**Assignment**
Lines from the one containing "6 stk shims" through the last line of the data below are to be returned exactly; leave out the rest.

**Material for the task**
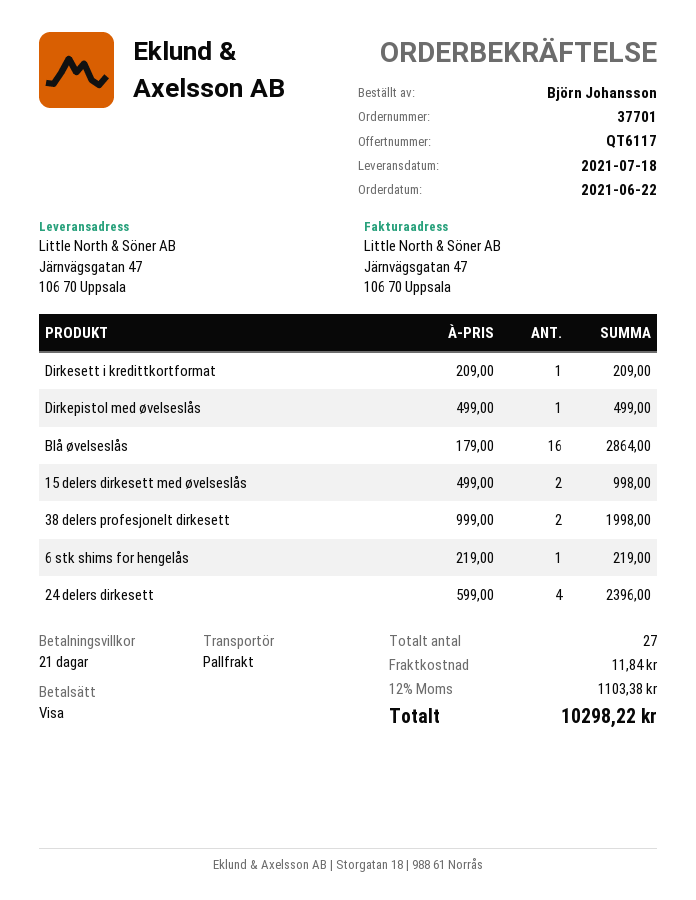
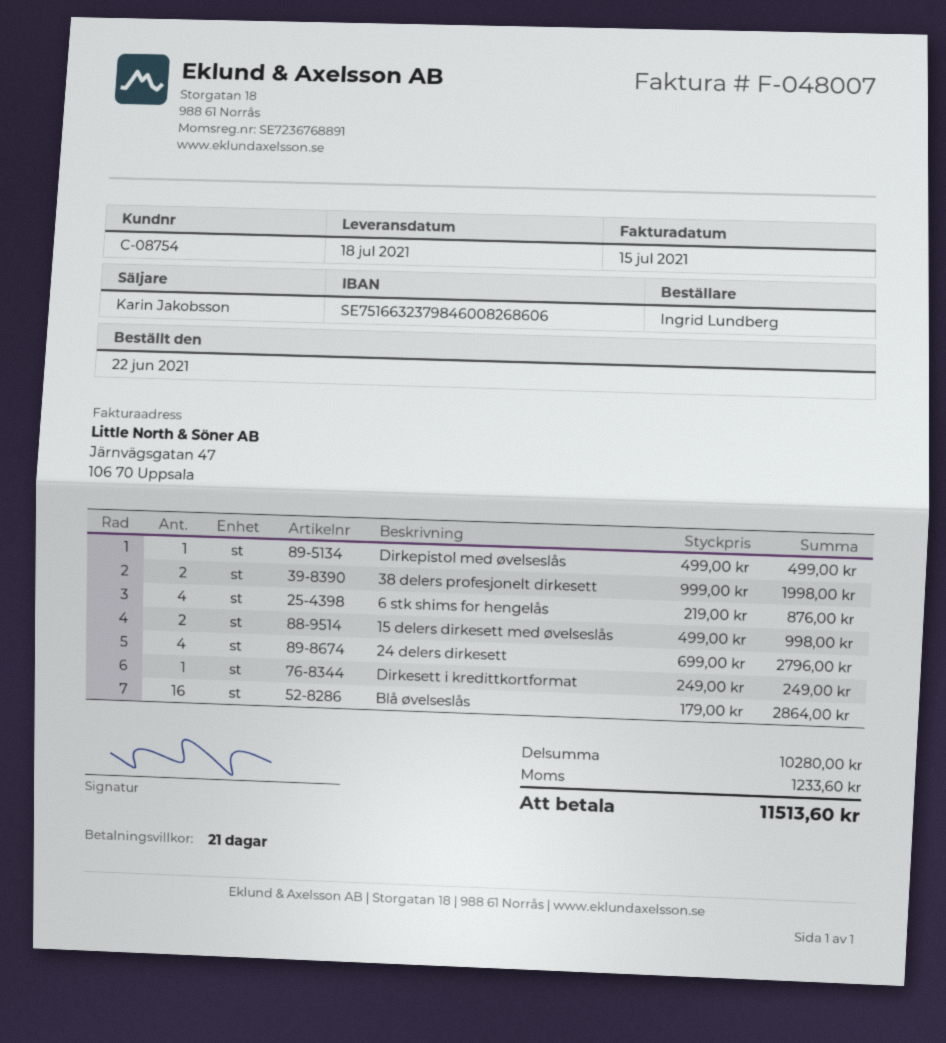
ordered by: Björn Johansson -> Ingrid Lundberg
Dirkesett i kredittkortformat: 1 x 209.00 = 209.00 -> 1 x 249.00 = 249.00
6 stk shims for hengelås: 1 x 219.00 = 219.00 -> 4 x 219.00 = 876.00
24 delers dirkesett: 4 x 599.00 = 2396.00 -> 4 x 699.00 = 2796.00
shipping: 11.84 -> none
tax: 1103.38 -> 1233.60
total: 10298.22 -> 11513.60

**Output below**
6 stk shims for hengelås: 1 x 219.00 = 219.00 -> 4 x 219.00 = 876.00
24 delers dirkesett: 4 x 599.00 = 2396.00 -> 4 x 699.00 = 2796.00
shipping: 11.84 -> none
tax: 1103.38 -> 1233.60
total: 10298.22 -> 11513.60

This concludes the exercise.